Bandon is a Pacific coastal town in Oregon with a golf resort by the same name. It is near nothing that one might also be visiting, except, of course, a possible relative whom I'm sure appreciates living in such bucolic delight or a marooned sailor on the lam from the I.N.S. My point is that one must want to go to Bandon in order to find oneself there and it does take effort. More than four hours drive from Portland, I had, instead, the relatively benign trek from Medford in mid-October of 2007 which shaved an hour off.
Only as a point of reference and not to boast, but I've had the pleasure/good fortune to have played/stayed at golf resorts which hosted two U.S. Opens, a Ryder Cup and several PGA events. All were wonderful, but none is on the same level as the Bandon Dunes complex of the namesake course, Pacific Dunes & the recently new Bandon Trails. A fourth course, again by Tom Doak (the original Pacific Dunes architect), is being built presently from what I gleened while taking lunch at the resort.
Playing out to the Pacific from a clubhouse not more than a mile away, Bandon is golf at its purest. There are no homes or other visual distractions on the links-style layout. Even the guest cabins are neatly tucked in back of the two ocean courses - Bandon & Pacific Dunes. In design and execution it is as pristine an effort as imaginable while deriving the optimal natural beauty of this truly glorious setting. The photos to the right don't do half justice to being there, I assure.
The day I had the privilege of teeing-up on Bandon Dunes was particularly propitious should you delight in the prospect of playing one of the great Scottish links fully bearing its teeth. The wind gusts, as measured at the clubhouse and not on the coastline, were +50 M.P.H. at tee time.
My group was the last let out for the morning due to the weather and we had to weedle the Starter a bit in order to get the green light. From a purist's perspective, the conditions could not have been more ideal. "When it's breezy, swing easy" is the maxim, but how about gale force gusts Mr. Hogan? Playing to an ocean-backing 153 yard Par Three, I flushed a full-blooded three metal that intentionally started-out more than fifty yards to the left and ended-up a few feet short of the green on the right side of the apron. Intense, baby!
As is traditional with a links course, you play out from the clubhouse and return back. Unlike many tracks across the pond, the 9th green/10th tee is not the furthest point on the course. Like most American efforts instead, the front nine ends back near the clubhouse.

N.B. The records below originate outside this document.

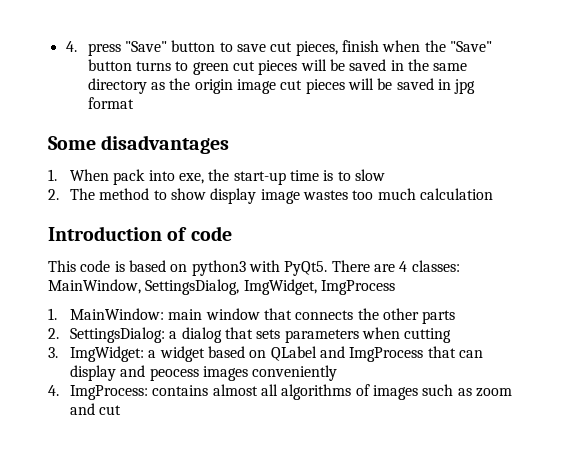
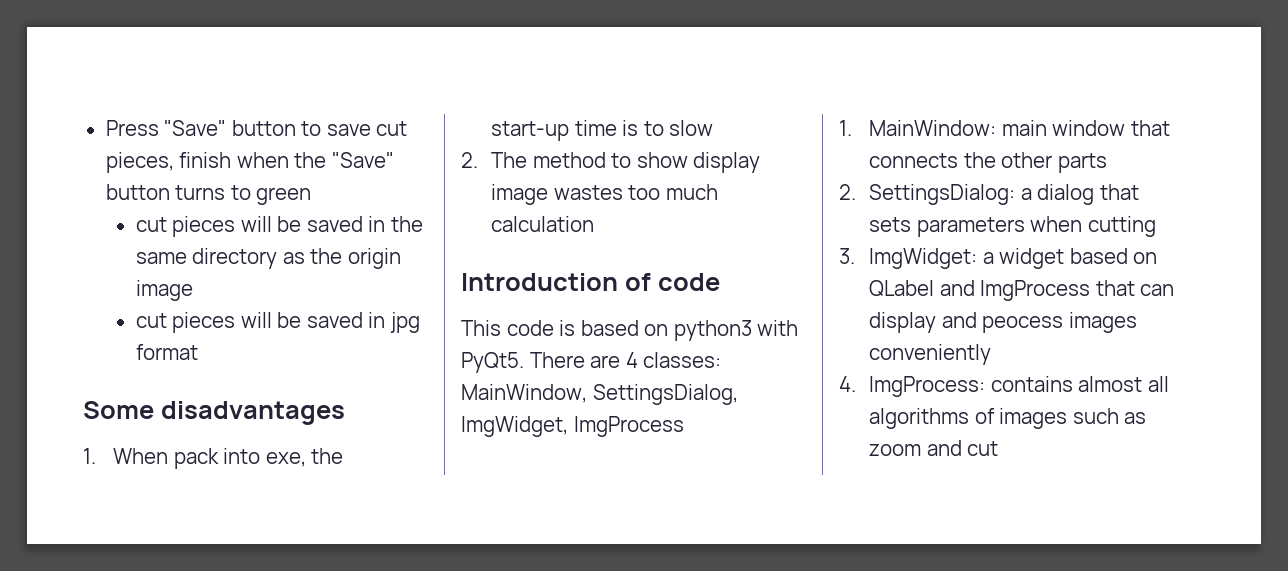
[65,41,121,56] 4. press -> [105,120,159,136] Press
(229, 68) none -> (312, 196) //
(277, 86) none -> (193, 290) //

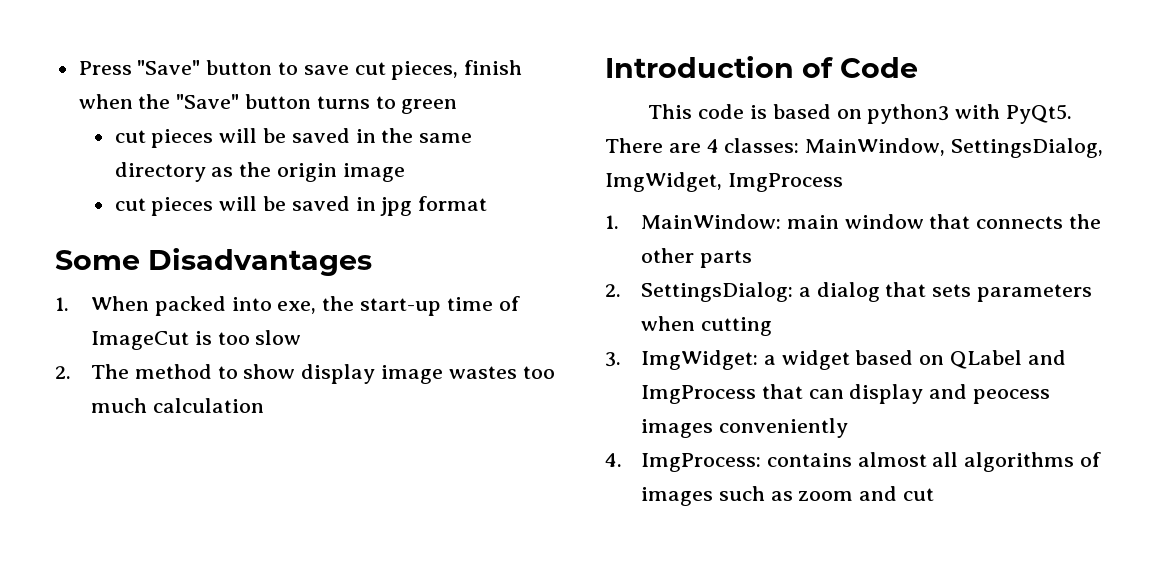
[160,401,345,425] disadvantages -> [148,248,372,276] Disadvantages
[173,448,219,469] pack -> [154,296,226,316] packed
[622,120,664,136] is to -> [498,296,520,311] [90,331,250,350] of ImageCut is too
[657,273,720,291] code -> [840,57,918,78] Code

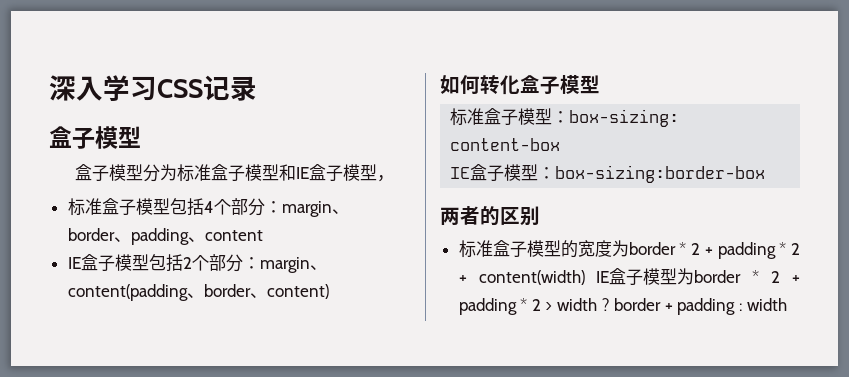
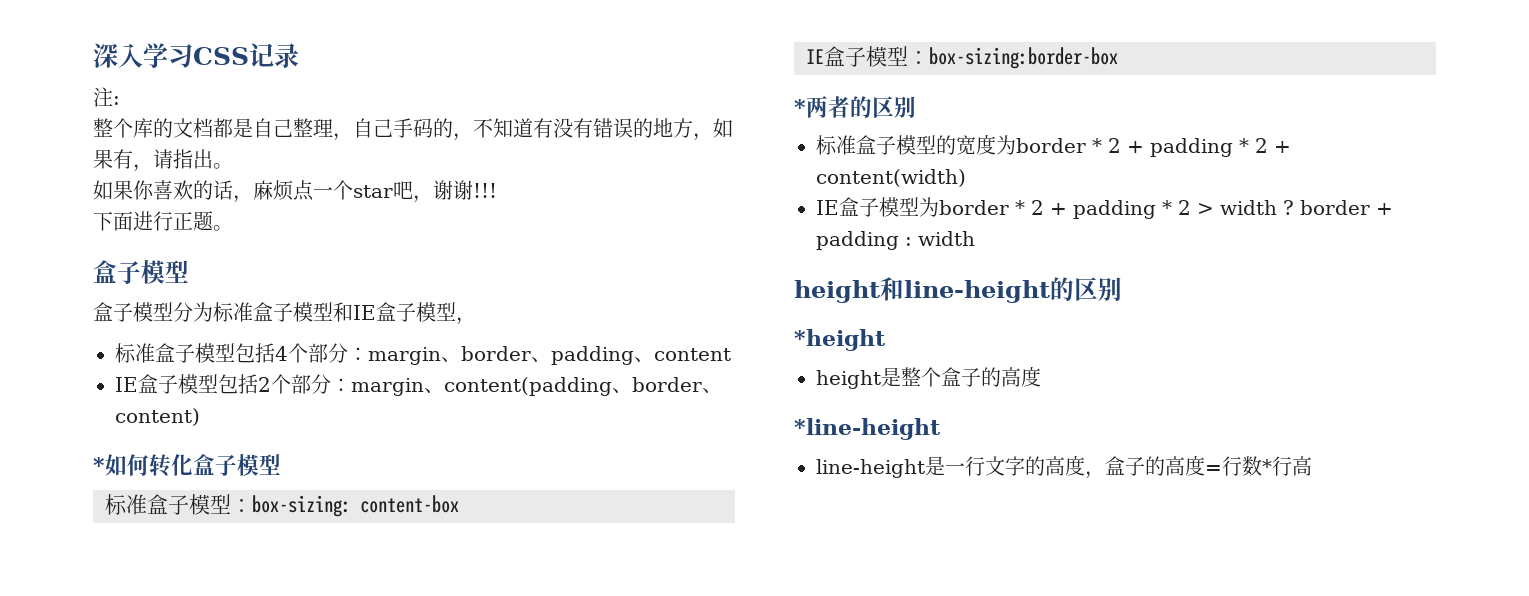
(257, 88) none -> [93,87,120,107] [93,118,733,141] [93,149,233,172] [93,180,497,203] [93,211,233,231] // 注: // 整个库的文档都是自己整理，自己手码的，不知道有没有错误的地方，如果有，请指出。 // 如果你喜欢的话，麻烦点一个star吧，谢谢!!! // 下面进行正题。
(329, 291) none -> [93,457,105,473] *
(766, 174) none -> [794,99,806,115] *
(585, 277) none -> (966, 178) //
(787, 304) none -> [794,277,1122,303] [794,329,886,351] [816,366,1041,389] [794,418,941,440] [816,455,1312,479] // height和line-height的区别 // *height // height是整个盒子的高度 // *line-height // line-height是一行文字的高度，盒子的高度=行数*行高

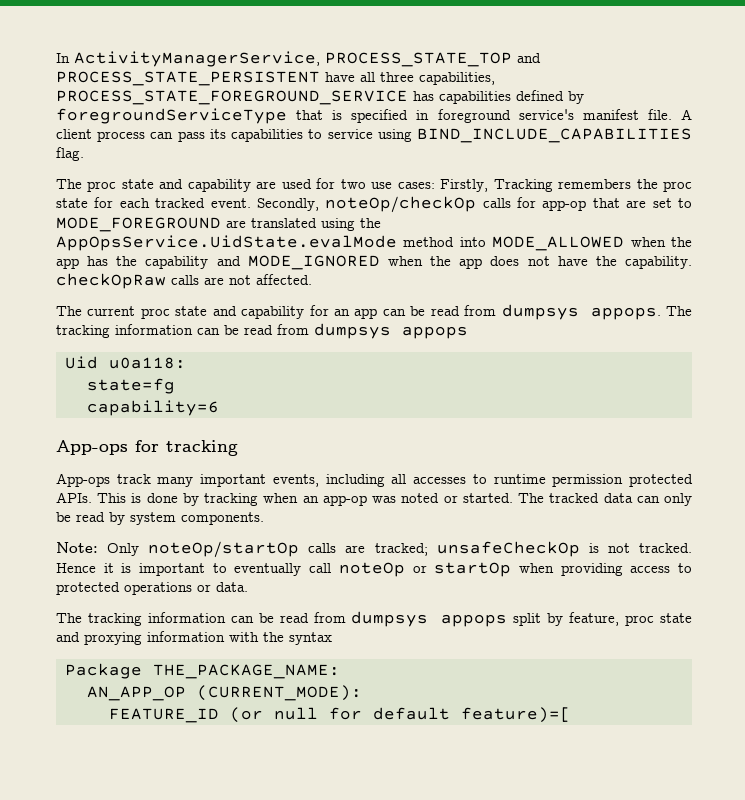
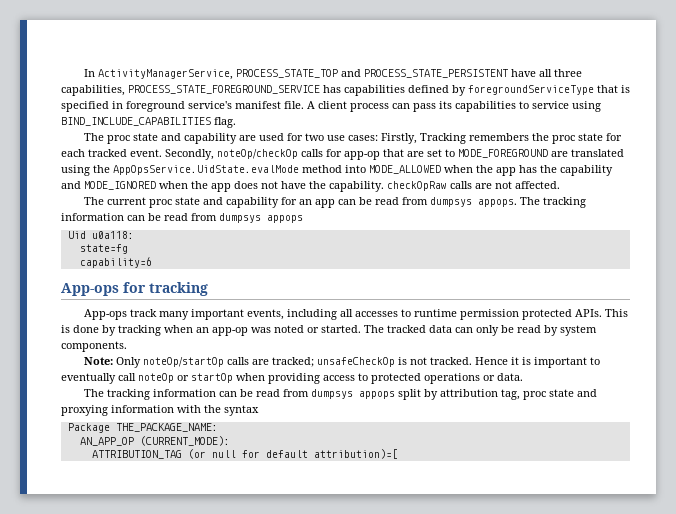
[569,612,620,626] feature, -> [440,389,521,400] attribution tag,
[109,708,219,723] FEATURE_ID -> [91,450,182,459] ATTRIBUTION_TAG
[461,707,571,723] feature)=[ -> [313,449,398,459] attribution)=[

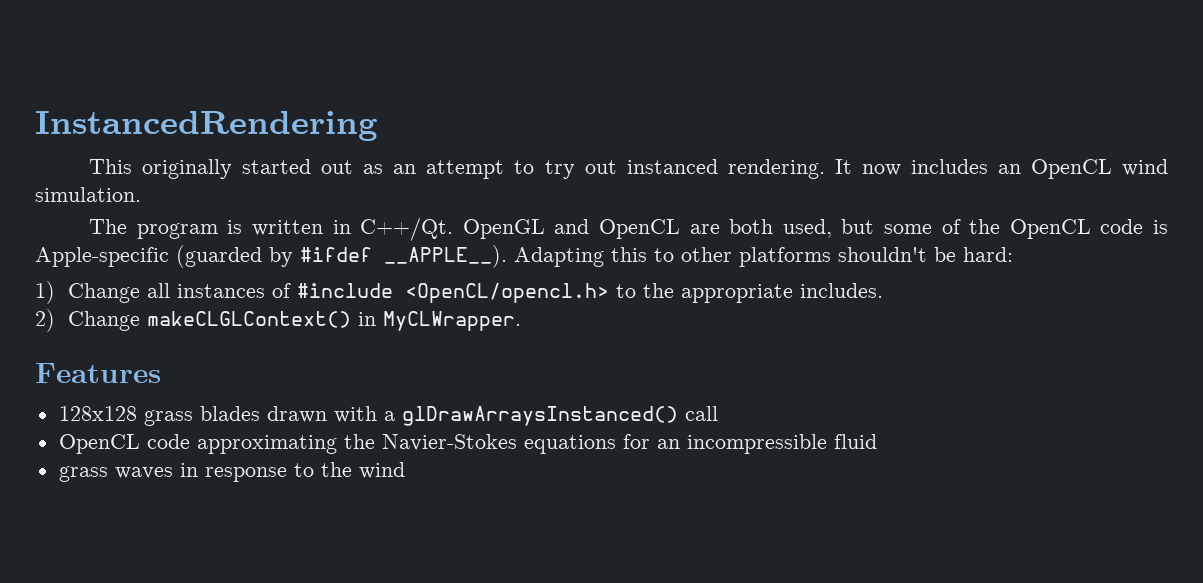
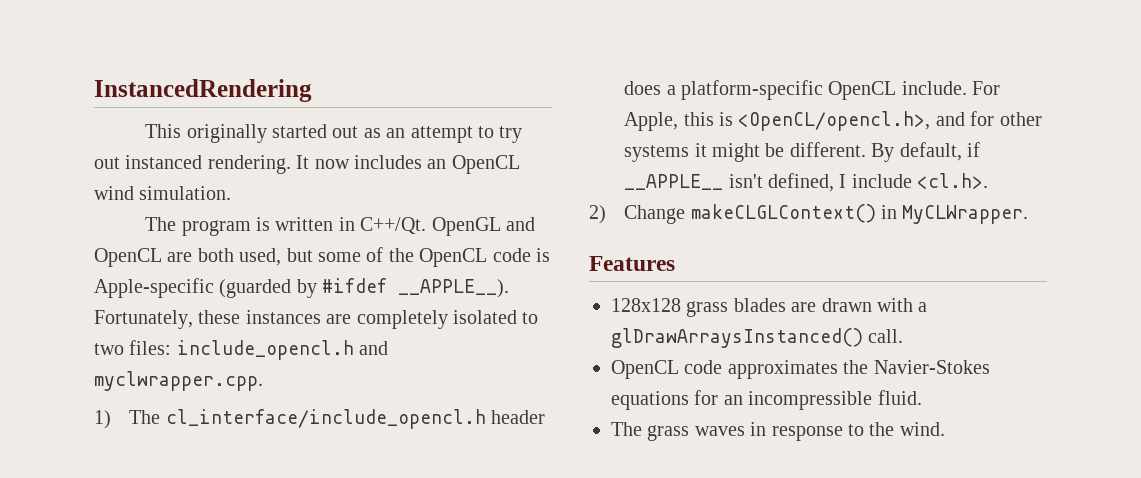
[514,247,1013,267] [35,281,883,304] Adapting this to other platforms shouldn't be hard: // 1) Change all instances of #include <OpenCL/opencl.h> to the appropriate includes. -> [94,310,539,329] [94,340,389,360] [94,371,263,391] [94,409,546,429] [624,80,1001,100] [624,111,1042,131] [624,142,981,162] [624,173,989,192] Fortunately, these instances are completely isolated to two files: include_opencl.h and myclwrapper.cpp. // 1) The cl_interface/include_opencl.h header does a platform-specific OpenCL include. For Apple, this is <OpenCL/opencl.h>, and for other systems it might be different. By default, if __APPLE__ isn't defined, I include <cl.h>.
(260, 413) none -> [791,302,817,312] are
[684,406,718,421] [58,434,337,454] call // OpenCL code approximating -> [868,329,904,343] [611,360,838,379] call. // OpenCL code approximates
[833,434,877,449] fluid // -> [877,390,922,405] [611,422,642,436] fluid. // The
[358,462,405,479] wind -> [899,422,945,436] wind.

What is the most striking - besides the Pacific Ocean lapping either directly beneath you or nearby on at least a third of the course - has to be the complete visibility of the place. Standing on any small hill, the entire complex is there for inspection and other foursomes appear like toy soldiers trudging, on this overcast day, around a wonderful backyard battlefield. Despite the inclemency surrounding, I encountered nary a sour puss amongst staff nor guests during my stay. My Caddie - the immensely talented 'Papa Cup' - told many a harrowing tale of equally severe rounds played; a loop, for example, just after Thanksgiving seemed to win the human endurance prize by second-hand recitation. A word to the wise, please avail yourself of one of the resort's Caddies. A player is allowed to carry their own bag, but the experience is diminished, I would have to imagine, and the green reading majesty of these gents alone is worth their rather modest fee.
To round-off this rave, be assured that Bandon has all the other amenities to be expected for this type of resort. The services + accomodations were quite reasonable for the value received. The grill room, shown to the right, is particularly pleasant for lunch and looks out directly on the practice putting green to one side while a cooing fire crackles discretely over one's other shoulder. Enjoying the local cream-based seafood stew alongside an admittedly sacrilegious glass of red, the round could only have been capped better by sitting on the patio afterwards with my day's compatriots and a Macanudo to regale our exploits. Regrettably the weather didn't allow for this last pleasure.
Be advised that you need not stay at Bandon to play this incredible conglomeration of tracks. There is a very decent Best Western not more than fifteen minutes away. It boasts a fine restaurant with quite splendid Crab Cakes, a house specialitie, paired to several Oregon whites available by the glass. The dining establishment is under the same roof as the hotel, which has, also, its own funky little golf course literally in the backyard. Of interest, too, is the Pacific look-out point not far from the small center of town. The inlets around the harbor are quite picturesque.
Lastly be firmly advised that dressing in layers is never more important to contend successfully with the ever-vacillating weather of this tempermental locale. On the other hand, patronizing the nicely appointed Bandon pro shops (there are several) is a wonderful rationalization to compensate for this planned inadequacy. In my case, it was necessity as I was thoroughly (but joyfully) soaked after holing out on 18 and desperately required, as I later explained to the cashier, a new longsleeve polo plus wind sweater - all with appropriate logos - in order to successfully stave-off a serious threat of ill health.
... and pulling my other finger plays Jingle Bells!